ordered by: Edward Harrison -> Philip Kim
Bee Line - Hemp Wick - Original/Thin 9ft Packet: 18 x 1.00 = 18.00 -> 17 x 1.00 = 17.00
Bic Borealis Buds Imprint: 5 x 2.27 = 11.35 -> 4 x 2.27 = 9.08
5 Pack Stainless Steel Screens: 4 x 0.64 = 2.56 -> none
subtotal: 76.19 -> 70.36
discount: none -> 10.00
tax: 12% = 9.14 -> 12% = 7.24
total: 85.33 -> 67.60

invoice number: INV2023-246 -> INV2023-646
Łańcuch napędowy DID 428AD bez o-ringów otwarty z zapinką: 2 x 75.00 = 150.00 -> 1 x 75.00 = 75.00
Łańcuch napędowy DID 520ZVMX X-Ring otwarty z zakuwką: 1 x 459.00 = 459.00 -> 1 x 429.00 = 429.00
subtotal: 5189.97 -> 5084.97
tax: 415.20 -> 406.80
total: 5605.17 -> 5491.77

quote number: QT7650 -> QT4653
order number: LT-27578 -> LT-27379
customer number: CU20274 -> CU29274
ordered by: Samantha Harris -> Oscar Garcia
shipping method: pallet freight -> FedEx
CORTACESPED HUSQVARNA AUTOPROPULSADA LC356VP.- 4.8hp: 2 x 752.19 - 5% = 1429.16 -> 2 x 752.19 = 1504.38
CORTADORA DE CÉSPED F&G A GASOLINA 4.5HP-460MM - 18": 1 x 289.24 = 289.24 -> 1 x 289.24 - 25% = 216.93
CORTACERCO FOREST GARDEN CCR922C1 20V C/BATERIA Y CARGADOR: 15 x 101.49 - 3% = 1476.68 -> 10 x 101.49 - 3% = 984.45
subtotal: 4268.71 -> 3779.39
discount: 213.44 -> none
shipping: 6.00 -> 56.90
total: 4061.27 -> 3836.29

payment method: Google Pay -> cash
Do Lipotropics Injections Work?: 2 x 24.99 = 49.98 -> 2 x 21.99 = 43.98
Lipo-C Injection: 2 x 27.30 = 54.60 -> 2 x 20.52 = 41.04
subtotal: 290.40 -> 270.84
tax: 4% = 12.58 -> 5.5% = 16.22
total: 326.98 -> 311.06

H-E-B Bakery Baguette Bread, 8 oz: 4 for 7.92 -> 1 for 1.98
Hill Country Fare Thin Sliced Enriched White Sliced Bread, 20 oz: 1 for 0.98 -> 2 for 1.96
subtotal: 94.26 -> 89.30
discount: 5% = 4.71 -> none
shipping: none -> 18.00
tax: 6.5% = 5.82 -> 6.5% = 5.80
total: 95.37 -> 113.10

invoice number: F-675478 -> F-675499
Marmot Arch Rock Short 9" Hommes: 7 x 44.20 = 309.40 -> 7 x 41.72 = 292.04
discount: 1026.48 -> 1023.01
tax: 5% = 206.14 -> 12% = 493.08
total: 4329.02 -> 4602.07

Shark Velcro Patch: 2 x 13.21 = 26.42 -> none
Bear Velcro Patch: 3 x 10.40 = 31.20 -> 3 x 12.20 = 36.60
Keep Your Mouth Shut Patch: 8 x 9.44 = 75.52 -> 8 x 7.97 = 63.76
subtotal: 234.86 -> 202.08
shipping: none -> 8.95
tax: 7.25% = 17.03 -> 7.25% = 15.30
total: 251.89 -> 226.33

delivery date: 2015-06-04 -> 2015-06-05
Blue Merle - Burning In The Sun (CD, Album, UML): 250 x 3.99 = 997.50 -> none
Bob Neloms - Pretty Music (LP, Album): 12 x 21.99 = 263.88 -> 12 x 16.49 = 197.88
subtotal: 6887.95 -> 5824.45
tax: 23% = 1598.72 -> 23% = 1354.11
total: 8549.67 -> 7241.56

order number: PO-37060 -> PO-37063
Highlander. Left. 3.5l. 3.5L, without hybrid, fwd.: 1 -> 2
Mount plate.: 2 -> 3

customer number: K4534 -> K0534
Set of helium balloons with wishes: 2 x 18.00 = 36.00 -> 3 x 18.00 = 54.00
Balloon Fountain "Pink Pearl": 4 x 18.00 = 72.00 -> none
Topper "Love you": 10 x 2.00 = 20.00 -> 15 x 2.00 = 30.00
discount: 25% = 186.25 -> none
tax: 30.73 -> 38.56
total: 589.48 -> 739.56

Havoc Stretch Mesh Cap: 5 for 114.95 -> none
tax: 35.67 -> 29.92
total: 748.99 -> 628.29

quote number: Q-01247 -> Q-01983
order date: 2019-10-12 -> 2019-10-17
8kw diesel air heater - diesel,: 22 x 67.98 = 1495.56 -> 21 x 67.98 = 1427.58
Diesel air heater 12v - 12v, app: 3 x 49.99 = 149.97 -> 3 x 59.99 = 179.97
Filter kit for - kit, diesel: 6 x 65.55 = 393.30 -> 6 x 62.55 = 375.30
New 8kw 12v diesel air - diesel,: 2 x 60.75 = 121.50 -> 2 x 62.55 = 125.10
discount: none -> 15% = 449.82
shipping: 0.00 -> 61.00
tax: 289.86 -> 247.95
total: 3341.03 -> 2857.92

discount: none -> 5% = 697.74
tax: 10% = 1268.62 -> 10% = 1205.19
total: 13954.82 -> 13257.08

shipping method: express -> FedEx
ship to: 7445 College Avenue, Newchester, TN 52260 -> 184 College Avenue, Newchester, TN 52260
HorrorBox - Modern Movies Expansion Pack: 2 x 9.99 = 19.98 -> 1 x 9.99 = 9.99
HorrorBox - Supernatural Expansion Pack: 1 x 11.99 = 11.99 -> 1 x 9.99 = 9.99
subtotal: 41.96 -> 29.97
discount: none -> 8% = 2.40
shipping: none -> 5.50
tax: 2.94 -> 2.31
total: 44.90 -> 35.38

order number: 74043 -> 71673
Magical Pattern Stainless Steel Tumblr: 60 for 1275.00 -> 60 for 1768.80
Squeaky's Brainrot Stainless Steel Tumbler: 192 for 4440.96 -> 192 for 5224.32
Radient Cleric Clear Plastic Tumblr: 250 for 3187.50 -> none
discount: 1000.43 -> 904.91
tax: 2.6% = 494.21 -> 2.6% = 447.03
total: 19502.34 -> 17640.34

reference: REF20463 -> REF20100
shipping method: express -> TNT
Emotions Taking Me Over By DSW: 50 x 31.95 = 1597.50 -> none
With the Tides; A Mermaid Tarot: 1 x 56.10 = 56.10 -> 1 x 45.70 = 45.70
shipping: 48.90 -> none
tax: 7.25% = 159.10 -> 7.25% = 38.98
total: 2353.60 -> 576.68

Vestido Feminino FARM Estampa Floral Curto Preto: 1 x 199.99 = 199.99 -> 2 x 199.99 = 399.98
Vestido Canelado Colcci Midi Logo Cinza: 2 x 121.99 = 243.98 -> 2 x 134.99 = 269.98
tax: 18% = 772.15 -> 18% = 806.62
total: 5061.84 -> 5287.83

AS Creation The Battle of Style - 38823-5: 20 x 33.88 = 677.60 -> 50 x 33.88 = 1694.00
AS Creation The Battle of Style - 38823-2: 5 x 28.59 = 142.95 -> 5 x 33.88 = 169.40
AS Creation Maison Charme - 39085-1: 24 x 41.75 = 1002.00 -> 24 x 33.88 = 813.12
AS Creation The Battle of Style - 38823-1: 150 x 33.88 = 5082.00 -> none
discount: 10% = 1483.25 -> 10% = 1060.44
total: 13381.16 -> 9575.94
--------------------------------------------------
What you will do =
Report how many lines of the entries above contain the word "Creation", giving the number by itself.

Solution for this exercise =
4